_Task prompt_
Would you please retype, exactly, the lines of the listing below between the line with "- 2. Press for" and the line with "- A2. The FingerBot", inclusive?

_Data listing_
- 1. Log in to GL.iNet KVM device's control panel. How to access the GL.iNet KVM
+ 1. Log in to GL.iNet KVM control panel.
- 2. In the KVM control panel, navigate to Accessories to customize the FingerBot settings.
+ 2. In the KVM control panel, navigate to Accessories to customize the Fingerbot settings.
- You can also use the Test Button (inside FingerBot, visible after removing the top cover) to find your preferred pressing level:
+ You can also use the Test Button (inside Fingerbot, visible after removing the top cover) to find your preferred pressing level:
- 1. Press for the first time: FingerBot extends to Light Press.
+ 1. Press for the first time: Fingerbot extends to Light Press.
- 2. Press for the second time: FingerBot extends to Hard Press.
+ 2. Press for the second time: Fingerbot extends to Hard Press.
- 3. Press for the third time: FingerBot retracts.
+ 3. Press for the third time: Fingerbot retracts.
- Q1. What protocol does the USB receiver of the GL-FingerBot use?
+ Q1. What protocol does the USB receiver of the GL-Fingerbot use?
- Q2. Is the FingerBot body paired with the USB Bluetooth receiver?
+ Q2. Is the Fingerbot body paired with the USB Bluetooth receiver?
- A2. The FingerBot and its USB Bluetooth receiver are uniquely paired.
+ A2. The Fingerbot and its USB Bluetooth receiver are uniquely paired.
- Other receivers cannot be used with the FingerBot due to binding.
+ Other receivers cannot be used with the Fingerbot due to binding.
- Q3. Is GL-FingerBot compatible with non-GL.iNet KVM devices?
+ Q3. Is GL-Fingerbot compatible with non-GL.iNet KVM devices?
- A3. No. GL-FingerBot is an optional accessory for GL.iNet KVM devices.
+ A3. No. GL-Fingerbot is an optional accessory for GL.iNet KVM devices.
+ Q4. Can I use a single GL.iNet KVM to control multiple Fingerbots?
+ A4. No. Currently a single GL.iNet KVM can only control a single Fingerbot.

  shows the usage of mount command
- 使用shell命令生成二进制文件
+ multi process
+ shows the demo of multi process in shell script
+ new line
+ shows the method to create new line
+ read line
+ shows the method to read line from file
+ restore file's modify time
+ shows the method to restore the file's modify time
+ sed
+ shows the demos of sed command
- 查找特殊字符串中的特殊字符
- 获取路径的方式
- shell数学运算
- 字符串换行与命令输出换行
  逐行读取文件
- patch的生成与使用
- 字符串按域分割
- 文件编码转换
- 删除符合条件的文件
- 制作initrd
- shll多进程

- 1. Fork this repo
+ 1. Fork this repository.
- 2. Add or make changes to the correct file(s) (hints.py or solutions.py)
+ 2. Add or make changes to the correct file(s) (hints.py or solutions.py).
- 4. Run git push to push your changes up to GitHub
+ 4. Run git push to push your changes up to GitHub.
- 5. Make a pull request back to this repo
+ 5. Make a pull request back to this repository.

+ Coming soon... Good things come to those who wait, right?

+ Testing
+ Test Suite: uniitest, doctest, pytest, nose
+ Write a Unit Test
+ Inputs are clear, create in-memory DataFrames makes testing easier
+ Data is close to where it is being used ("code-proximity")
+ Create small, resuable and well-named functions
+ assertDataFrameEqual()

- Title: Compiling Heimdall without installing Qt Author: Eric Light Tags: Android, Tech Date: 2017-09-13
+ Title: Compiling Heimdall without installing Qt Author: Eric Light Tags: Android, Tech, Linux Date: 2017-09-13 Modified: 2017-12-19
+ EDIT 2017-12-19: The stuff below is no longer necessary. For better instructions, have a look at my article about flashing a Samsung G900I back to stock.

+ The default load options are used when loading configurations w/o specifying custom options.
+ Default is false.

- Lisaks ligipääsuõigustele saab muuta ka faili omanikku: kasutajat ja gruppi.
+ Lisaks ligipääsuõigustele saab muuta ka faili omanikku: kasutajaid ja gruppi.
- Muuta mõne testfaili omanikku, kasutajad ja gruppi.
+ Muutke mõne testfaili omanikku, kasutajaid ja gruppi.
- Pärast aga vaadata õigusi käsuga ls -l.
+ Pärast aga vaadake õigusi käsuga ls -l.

_Solved problem_
- 2. Press for the second time: FingerBot extends to Hard Press.
+ 2. Press for the second time: Fingerbot extends to Hard Press.
- 3. Press for the third time: FingerBot retracts.
+ 3. Press for the third time: Fingerbot retracts.
- Q1. What protocol does the USB receiver of the GL-FingerBot use?
+ Q1. What protocol does the USB receiver of the GL-Fingerbot use?
- Q2. Is the FingerBot body paired with the USB Bluetooth receiver?
+ Q2. Is the Fingerbot body paired with the USB Bluetooth receiver?
- A2. The FingerBot and its USB Bluetooth receiver are uniquely paired.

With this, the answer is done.